Copy out each line of the data holding "greatly".

[[ EXTRACTED RECORDS open ]]

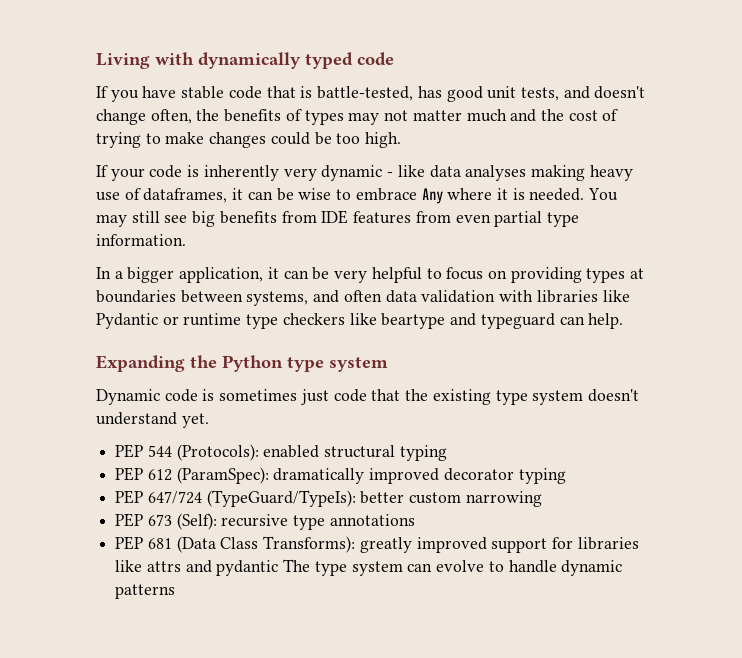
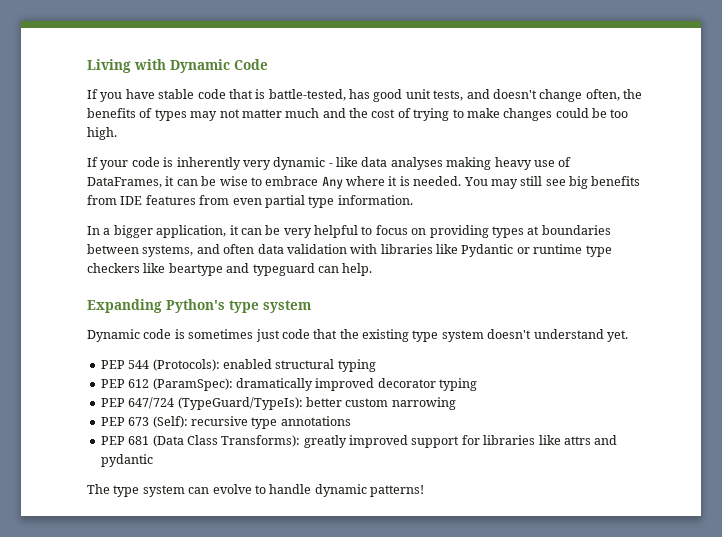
- Living with dynamically typed code
+ Living with Dynamic Code
- If your code is inherently very dynamic - like data analyses making heavy use of dataframes, it can be wise to embrace Any where it is needed.
+ If your code is inherently very dynamic - like data analyses making heavy use of DataFrames, it can be wise to embrace Any where it is needed.
- Expanding the Python type system
+ Expanding Python's type system
- PEP 681 (Data Class Transforms): greatly improved support for libraries like attrs and pydantic The type system can evolve to handle dynamic patterns
+ PEP 681 (Data Class Transforms): greatly improved support for libraries like attrs and pydantic
+ The type system can evolve to handle dynamic patterns!

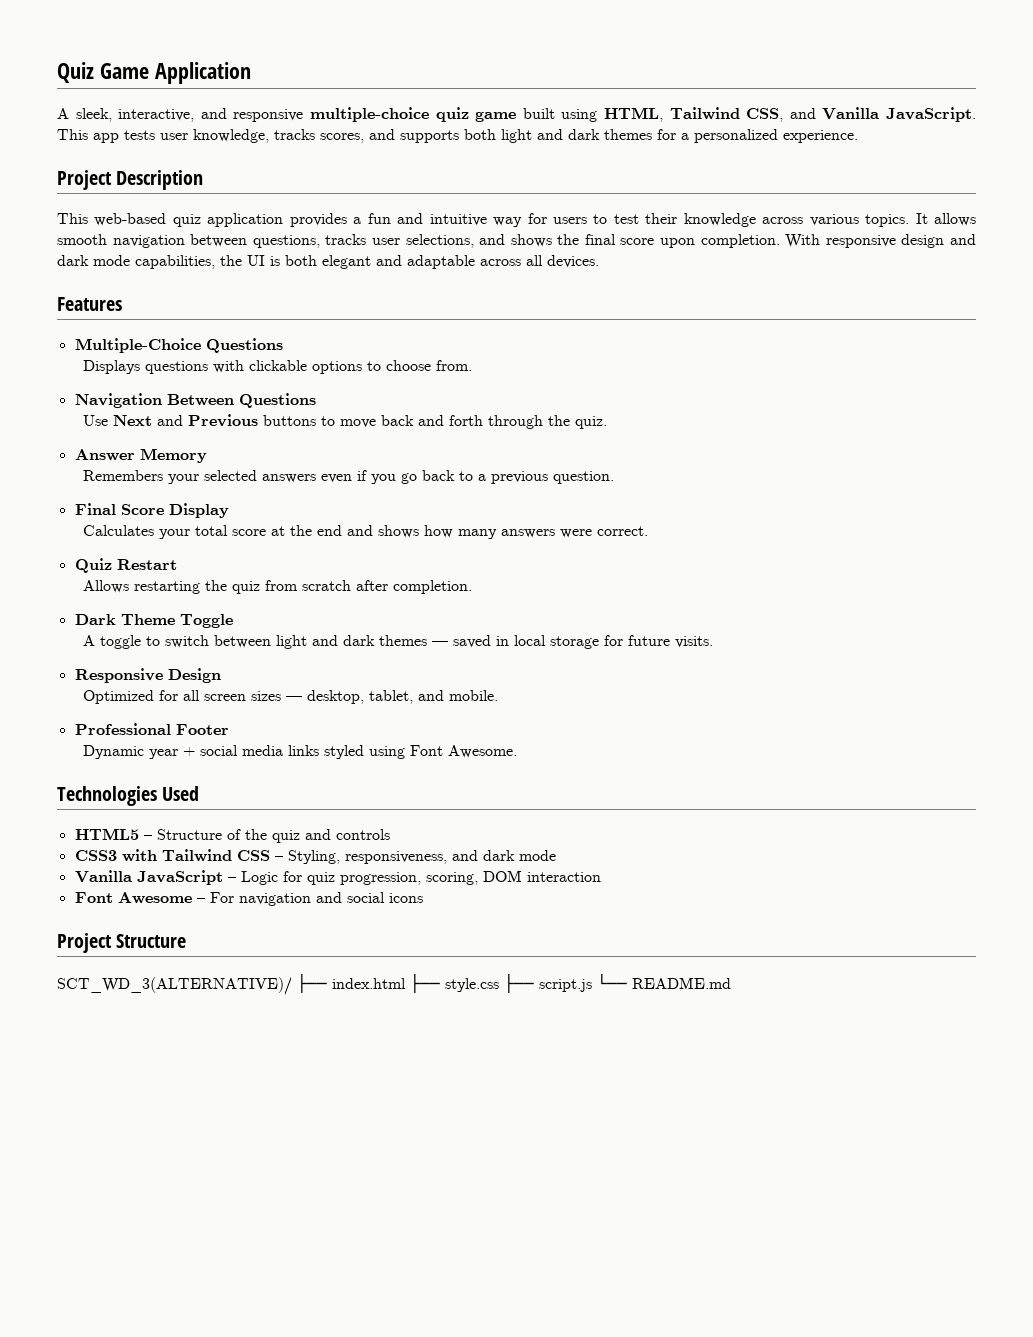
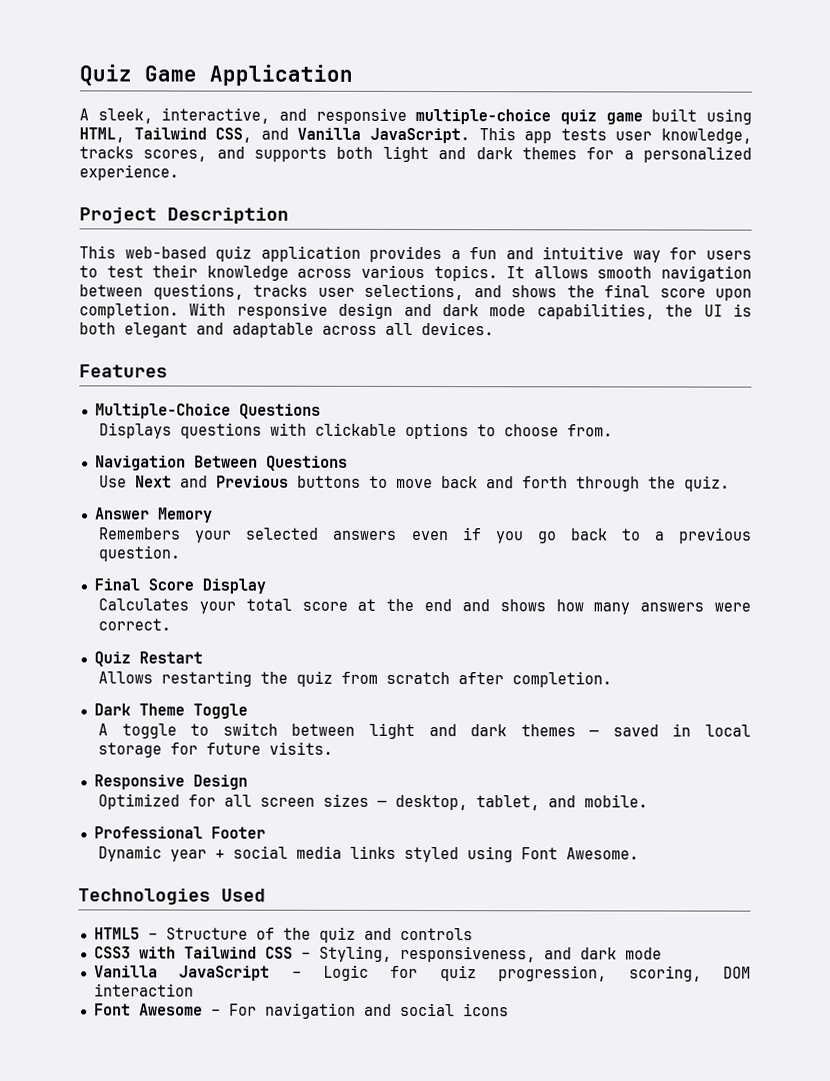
- Project Structure
- SCT_WD_3(ALTERNATIVE)/ ├── index.html ├── style.css ├── script.js └── README.md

[[ EXTRACTED RECORDS closed ]]

## WRITTEN SOLUTION
- PEP 681 (Data Class Transforms): greatly improved support for libraries like attrs and pydantic The type system can evolve to handle dynamic patterns
+ PEP 681 (Data Class Transforms): greatly improved support for libraries like attrs and pydantic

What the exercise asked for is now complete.